As an emerging hedge fund manager, a phenomenal amount of intellectual capacity is put forth to convey your strategy, team, and process on paper…but how much consideration is giving to how to communicate what it is you are trying to do? I am willing to bet that a mere fraction of the time that is spent on building the marketing materials is actually spent on verbal communication strategy to prospective investors. A verbal exchange between a manager and a prospect typically starts with fund manager immediately launching into an overview of the firm’s historical returns in the oft misguided hope that this information will instantly resonate and the wallet will be immediately opened on the spot. Every startup fund manager should honestly ask themselves: How often is this the case? Now turn around and ask yourself, what percentage of my conversations with prospects have stalled or reached a plateau that I can’t seem to get beyond? Compare the two answers…chances are that it has to do with how you verbally presented your fund…in other words, communications skills. Let’s start with some basic facts about any audience, let alone prospective investors: 1) No one wants to feel stupid; 2) Confidence, articulateness, and organization inspires trust; 3) If the audience cannot sense a connection at some level they are lost; and 4) Listening is the greatest skill of all.

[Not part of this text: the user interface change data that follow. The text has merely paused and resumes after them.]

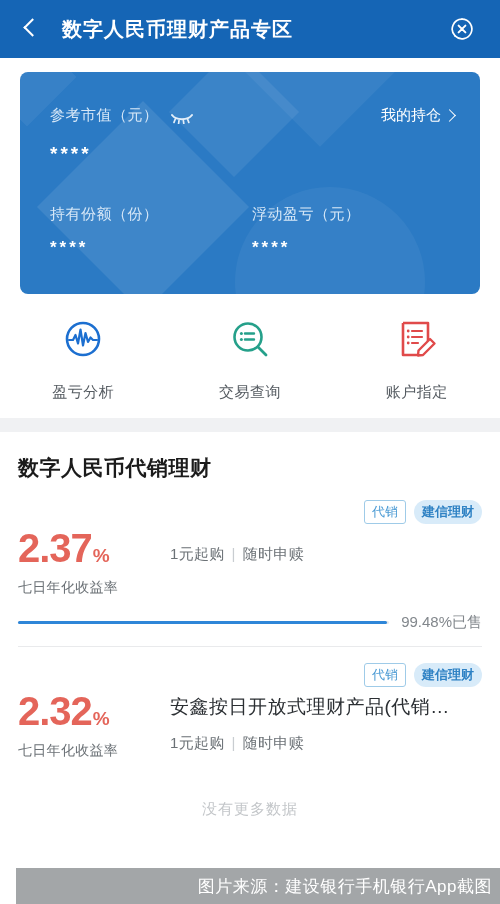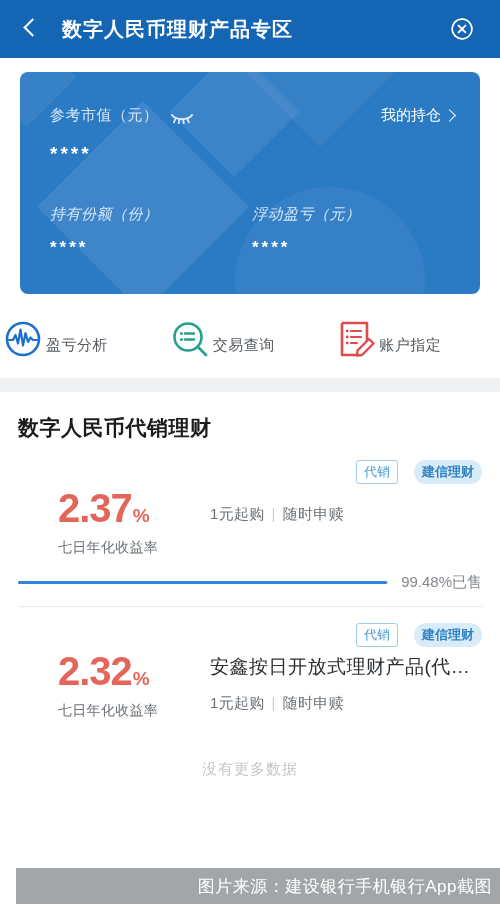--- a/index.html
+++ b/index.html
@@ -57,7 +57,7 @@
   .mask-big { color:#ffffff; font-size:19px; letter-spacing:3px; margin-top:18px; font-weight:bold; }
   .row2 { display:flex; margin-top:40px; }
   .col { width:50%; }
-  .col .lbl2 { color:#d6e7f7; font-size:15px; letter-spacing:0.5px;font-style:italic; }
+  .col .lbl2 { color:#d6e7f7; font-size:15px; letter-spacing:0.5px; }
   .col .mask { color:#ffffff; font-size:17px; letter-spacing:3px; margin-top:14px; font-weight:bold; }
 
   

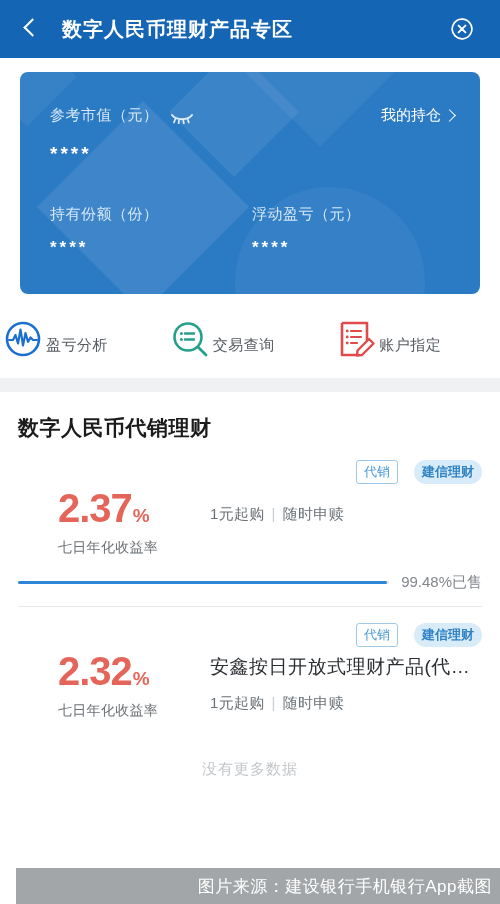--- a/index.html
+++ b/index.html
@@ -62,7 +62,7 @@
 
   
   .actions { display:flex; background:#fff; padding:22px 0 16px 0; }
-  .action { width:33.333%; display:flex; flex-direction:row; align-items:center; cursor:pointer; }
+  .action { width:33.333%; display:flex; flex-direction:column; align-items:center; cursor:pointer;gap:8px; }
   .action-ico { width:46px; height:46px; display:block; }
   .action-lbl { margin-top:13px; font-size:15px; color:#555b61; letter-spacing:0.5px; }
 

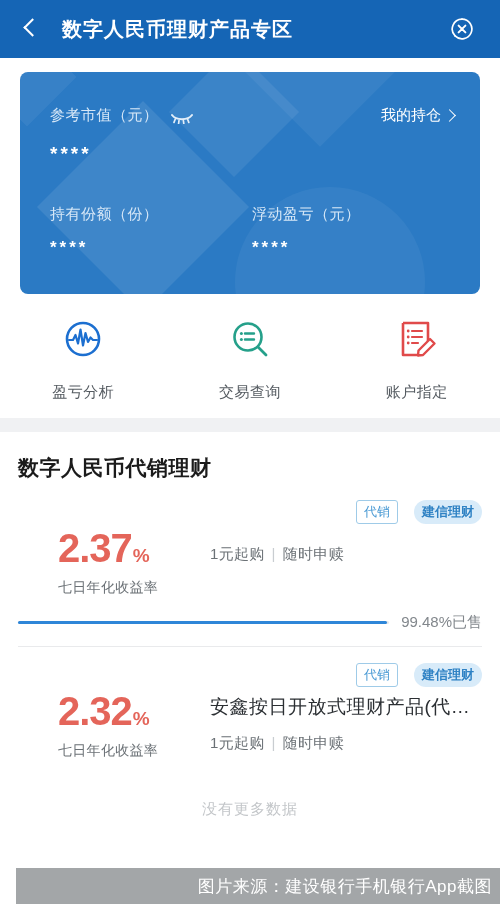--- a/index.html
+++ b/index.html
@@ -77,7 +77,7 @@
   
   .product { padding:0 18px 14px 18px; position:relative; }
   .sep { height:1px; background:#e9eaec; margin:0 18px 16px 18px; }
-  .tags { display:flex; justify-content:flex-end; gap:16px; margin-bottom:4px; }
+  .tags { display:flex; justify-content:flex-end; gap:8px; margin-bottom:4px; }
   .tag-outline {
     font-size:13px; color:#4a9ad4; border:1px solid #9fcbe8;
     padding:2px 7px; border-radius:3px; background:#fff;

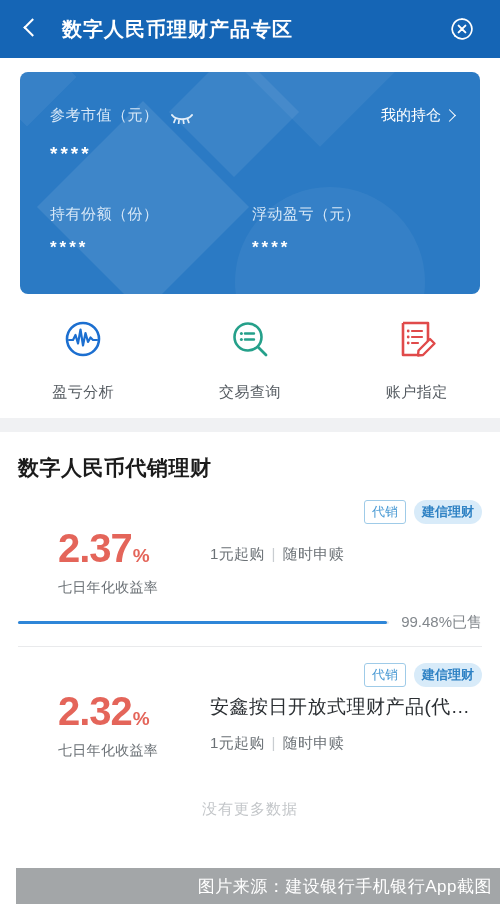--- a/index.html
+++ b/index.html
@@ -87,7 +87,7 @@
     padding:3px 8px; border-radius:12px; font-weight:bold;
   }
   .prod-main { display:flex; align-items:flex-start; }
-  .rate-block { width:152px; flex:0 0 152px;margin-left:40px; }
+  .rate-block { width:152px; flex:0 0 152px; }
   .rate { color:#e4655a; font-size:40px; font-weight:bold; line-height:1; letter-spacing:-1px; }
   .rate .pct { font-size:19px; font-weight:bold; margin-left:1px; }
   .rate-lbl { font-size:14px; color:#6b7176; margin-top:11px; letter-spacing:0.3px; }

As an emerging hedge fund manager and entrepreneur, you must bathe yourself in general business best practices and brush up on or add skill sets that you previously did not have. Chances are that you ‘grew up’ on a trading floor and having worked on several trading floors myself, often times communication is no more than a series of barks, grunts, and quickened hand signals. Anyone who has sat next to a trader on a desk to have a conversation quickly comes to understand that they can only expect one to two sentence answers, mid-sentence conversation gaps to answer phones or field an IM, and in some cases the speaker literally getting up and walking away altogether.